The truth is that anything powerful enough to change the functioning of the brain is bound to come with the potential for side-effect. I just personally would want to know what those are and not only in terms of immediate effects, but also in terms of the long-term effects of “re-wiring the brain” and potential risks for other conditions later in life. The truth is, when it comes to the use of TMS in autism, we simply don’t have the answers yet. Thus, I maintain my position that TMS should not be broadly applied to children with autism outside of strictly regulated clinical trials and when TMS is applied in an off-label (Non-FDA approved) way, then it is the doctor’s responsibility to fully disclose the uncertainty of both the benefits and potential side-effects.

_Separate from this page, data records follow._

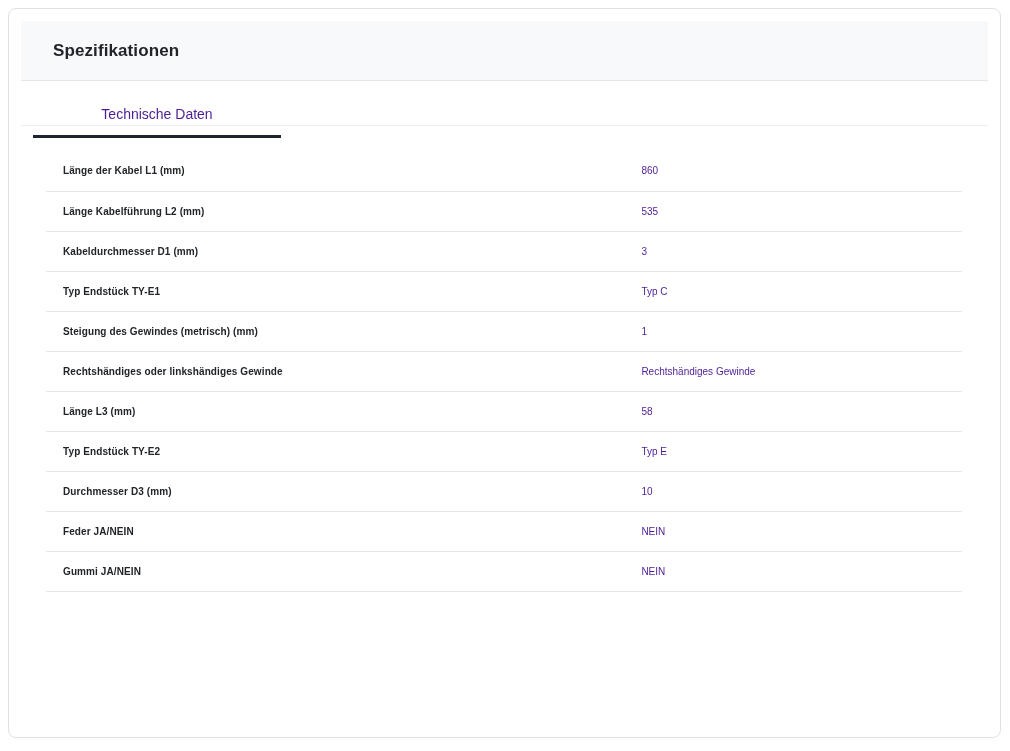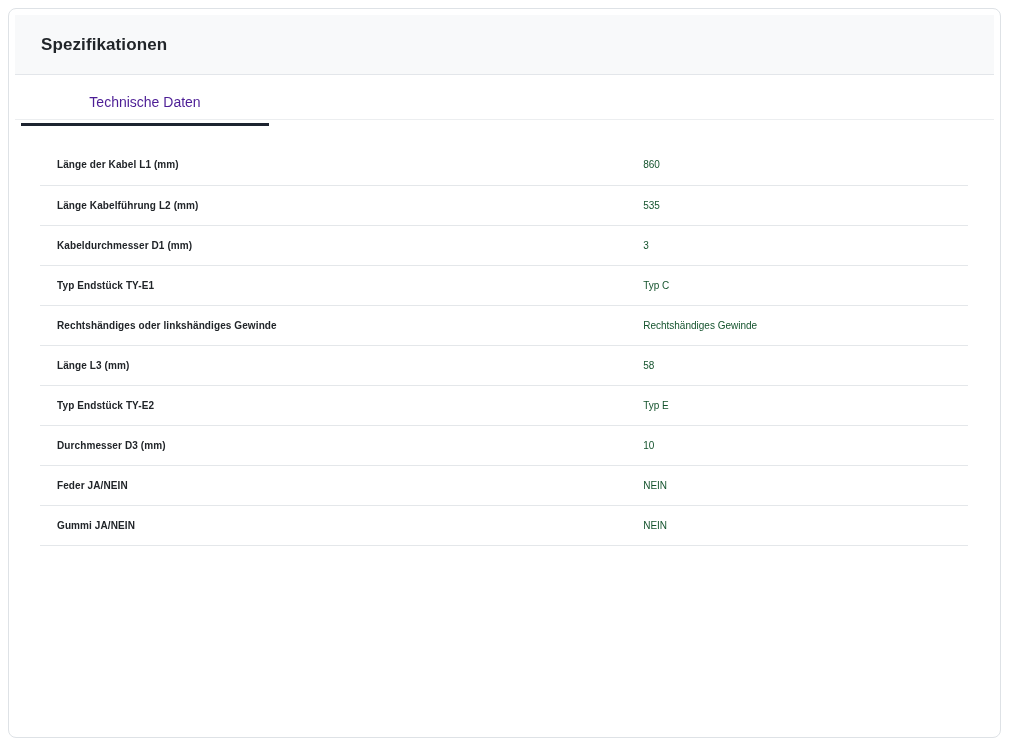--- a/index.html
+++ b/index.html
@@ -1,15 +1,15 @@
 <!DOCTYPE html>
 <html><head>
 <meta charset="utf-8">
 <style>
-  * { margin: 0; padding: 6px; box-sizing: border-box; }
+  * { margin: 0; padding: 12px; box-sizing: border-box; }
   html, body {
     width: 1010px; height: 751px;
     background: #ffffff;
     font-family: "Liberation Sans", "DejaVu Sans", sans-serif;
     color: #212529;
   }
   .card {
     position: absolute;
     left: 8px; top: 8px;
     width: 993px; height: 730px;
@@ -67,21 +67,21 @@
   }
   .spec-table td.label {
     width: 65%;
     padding-left: 17px;
     font-weight: 700;
     letter-spacing: 0.1px;
   }
   .spec-table td.value {
     width: 35%;
     font-weight: 400;
-    color: #14532d;
+    color: #4c1d95;
   }
 </style>
 </head>
 <body>
 
 <div class="card">
   <div class="card-header">
     <div class="card-title">Spezifikationen</div>
   </div>
 
@@ -106,20 +106,24 @@
     <td class="label">Kabeldurchmesser D1 (mm)</td>
     <td class="value">3</td>
   </tr>
 
   <tr>
     <td class="label">Typ Endstück TY-E1</td>
     <td class="value">Typ C</td>
   </tr>
 
 
+  <tr>
+    <td class="label">Steigung des Gewindes (metrisch) (mm)</td>
+    <td class="value">1</td>
+  </tr>
 
   <tr>
     <td class="label">Rechtshändiges oder linkshändiges Gewinde</td>
     <td class="value">Rechtshändiges Gewinde</td>
   </tr>
 
   <tr>
     <td class="label">Länge L3 (mm)</td>
     <td class="value">58</td>
   </tr>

In conclusion, I would hope that parents don’t get all of their medical advice from day time television. In general if something seems too good to be true, it often is. Unfortunately, as much faith as I have in TMS and as much work that is being done to test new treatments for autism, we have yet to identify a “cure”. If you are interested in participating in TMS clinical trials, please look at the website, clinicaltrials.gov, where you may find researchers looking into the use of TMS for your or your child’s condition.